[Difference listings]
*** Begin section ***

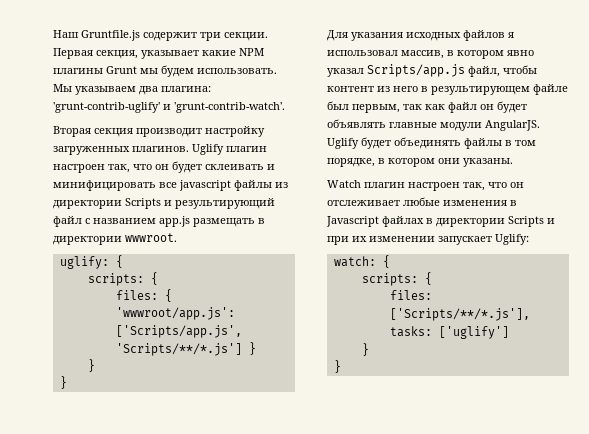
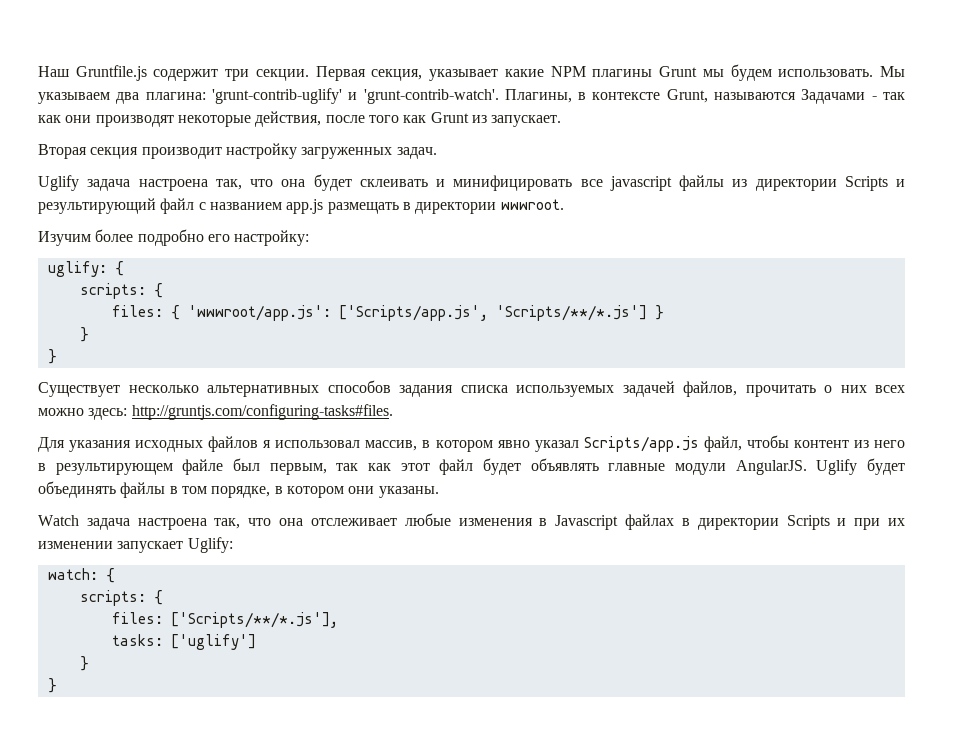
(285, 107) none -> [504,89,905,104] [38,111,562,127] Плагины, в контексте Grunt, называются Задачами - так как они производят некоторые действия, после того как Grunt из запускает.
[132,144,267,155] [53,164,169,173] плагинов. Uglify плагин настроен так, что он -> [396,147,437,159] [38,175,306,191] задач. // Uglify задача настроена так, что она
(177, 237) none -> [38,229,310,246] // Изучим более подробно его настройку:
(67, 382) none -> [38,380,905,397] [38,404,393,420] // Cуществует несколько альтернативных способов задания списка используемых задачей файлов, прочитать о них всех можно здесь: http://gruntjs.com/configuring-tasks#files.
[448,102,494,113] файл он -> [400,459,474,475] этот файл
[364,182,524,191] плагин настроен так, что он -> [86,518,304,530] задача настроена так, что она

*** End section ***

**ABOUT THIS TASK**
Write out the data again word for word, minus any images.

**TASK ANSWER**
(285, 107) none -> [504,89,905,104] [38,111,562,127] Плагины, в контексте Grunt, называются Задачами - так как они производят некоторые действия, после того как Grunt из запускает.
[132,144,267,155] [53,164,169,173] плагинов. Uglify плагин настроен так, что он -> [396,147,437,159] [38,175,306,191] задач. // Uglify задача настроена так, что она
(177, 237) none -> [38,229,310,246] // Изучим более подробно его настройку:
(67, 382) none -> [38,380,905,397] [38,404,393,420] // Cуществует несколько альтернативных способов задания списка используемых задачей файлов, прочитать о них всех можно здесь: http://gruntjs.com/configuring-tasks#files.
[448,102,494,113] файл он -> [400,459,474,475] этот файл
[364,182,524,191] плагин настроен так, что он -> [86,518,304,530] задача настроена так, что она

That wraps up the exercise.